Firstly, it speaks of how ignorant we all are, as a public mass, of how the world actually works, even the reality of an "obvious" situation we aspire to be commenting about. Because you cannot actually "delete facebook". Neither can you "delete" the entire service as if it is some "app" on your phone, or old-skool word document on your laptop, nor can you delete the data it knows about you. Even if FB actually deleted the data they had about you, you can't make their AI's "unlearn" everything they got from you, and you can't make their 3rd-parties delete your data as well ( no matter what you well-intentioned t&cs-ninnies might say to counter this, I just don't believe you that there's anyway to make these things happen ). So you can't Delete Facebook. The first rule of Facebook is: Facebook is eternal.

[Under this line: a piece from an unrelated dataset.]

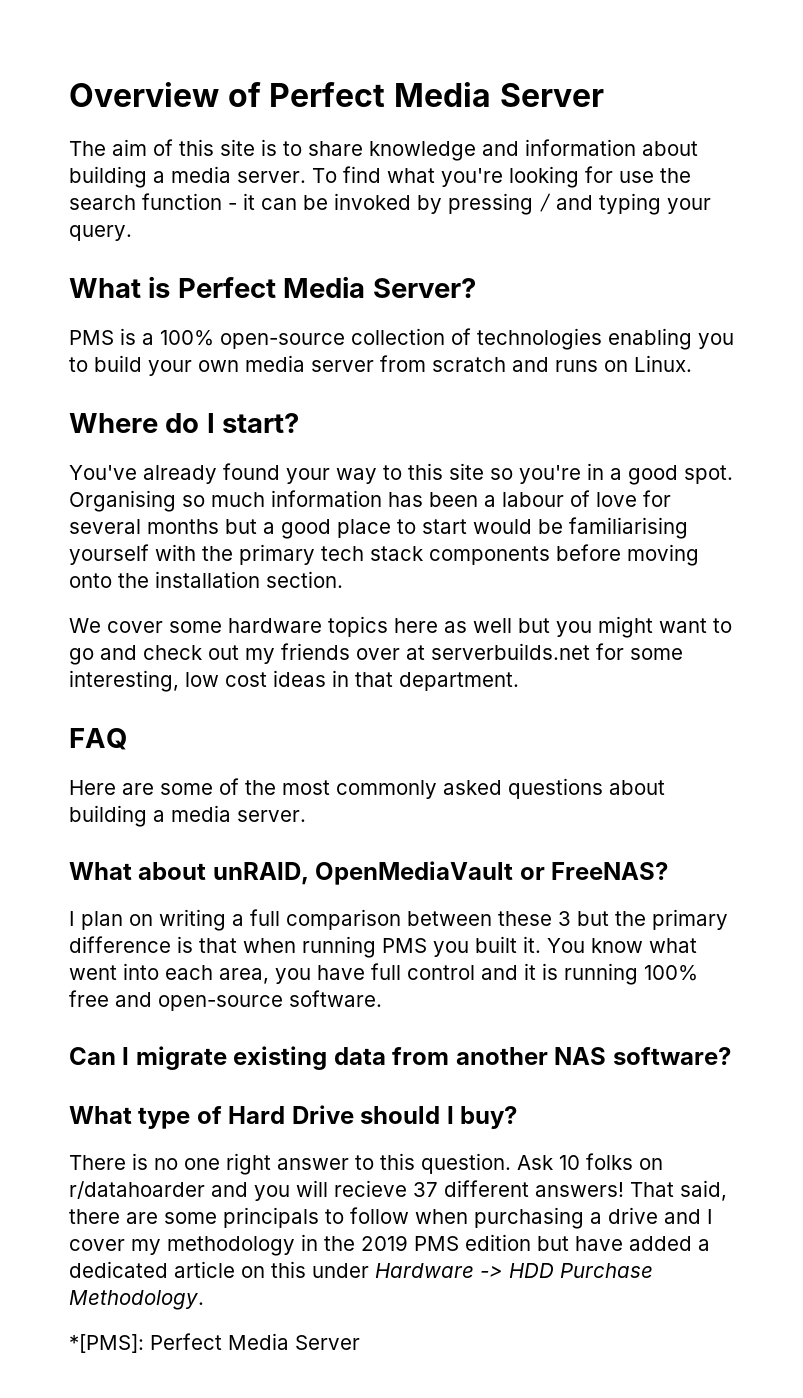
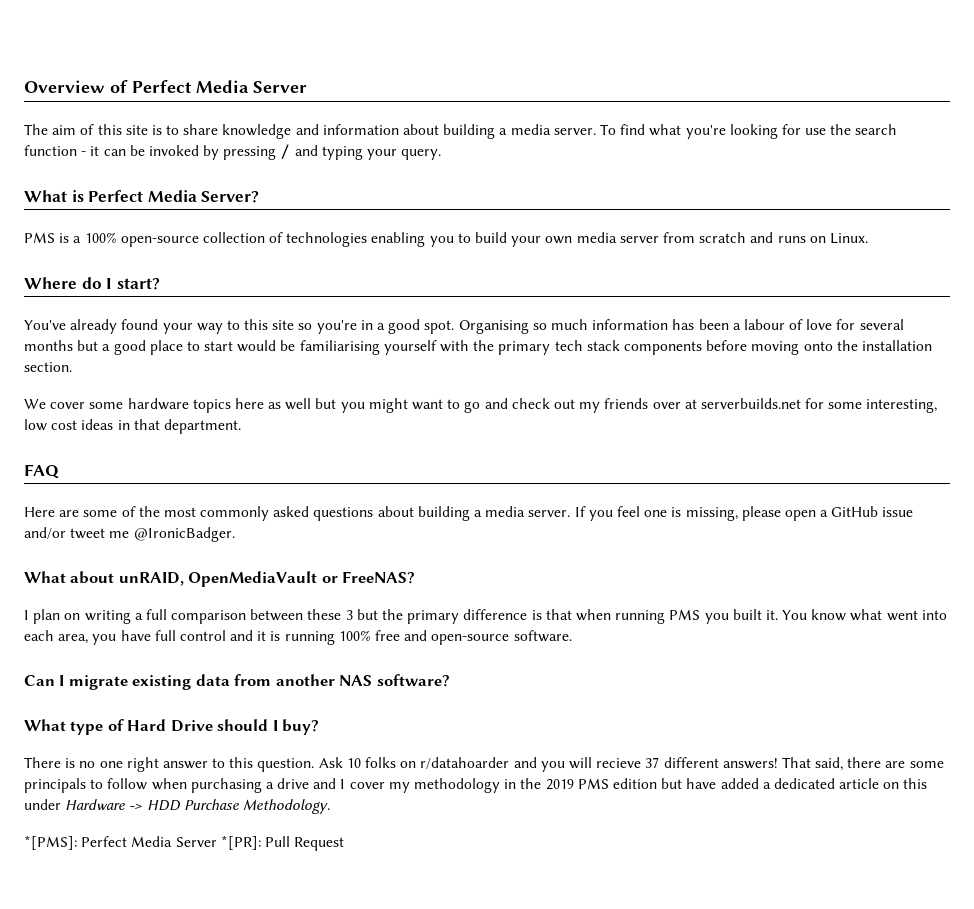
(306, 816) none -> [574,506,914,521] [24,527,235,542] If you feel one is missing, please open a GitHub issue and/or tweet me @IronicBadger.
(360, 1342) none -> [220,835,345,851] *[PR]: Pull Request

Secondly, even if you go ahead and delete your account, your protest is impotent. Your victory is symbolic. Your effort at self determination will be undone. Because it's sort of like people saying they were going to leave California ( or the US ) if Trump got elected. So you can do it, but it won't change anything. It will probably end up severely disrupting / hurting your life. And in the end, you most likely won't do it. What this reveals about our ignorance is how powerless we actually are, and how ignorant we are of what Facebook has become. It has become a utility. It is ( mostly ) essential. Even if you do not use it, other services assume you do, and your access to those is gatekept by your ( non-existant ) FB account. And if you do use it, or use Messenger, or Whatsapp, then it is a good way to stay in touch with people you know. And if you really use it then of course you know why you need it. Second rule of Facebook is: Facebook is necessary.

So the third thing I like about this is, how ignorant this hash tag reveals us to be with regard to the way to deal with Facebook. It's not about individual actions. It's about the collective. FB has begun to impinge upon the collective. It has become a utility. And it exists forever, despite the actions of individuals. When it goes rabid / stray, what is needed is collective actions to bring it back under control of the commons. Within the bounds of the common good. Only regulation can subdue Facebook to the useful and the good. Not protest. The third rule of Facebook is: It's a utility, stupid. Regulate it.

Facebook is not a utility by it self, it is a web site, if you start regulating it what stops the government to regulate pretty much anything on the internet?
That's true. Once we start regulating FB we will never be able to stop regulating everything. Soon, tentacles of regulation will be everywhere. Even our thoughts will be regulated. Ok, let's not regulate it then. Good point.

But also, can't we say, if you start allowing FB to grow and operated un regulated what's to stop pretty much anything on the internet to do the same?

Hmm. What to do?

> Facebook and other companies must respect user privacy by default and by design.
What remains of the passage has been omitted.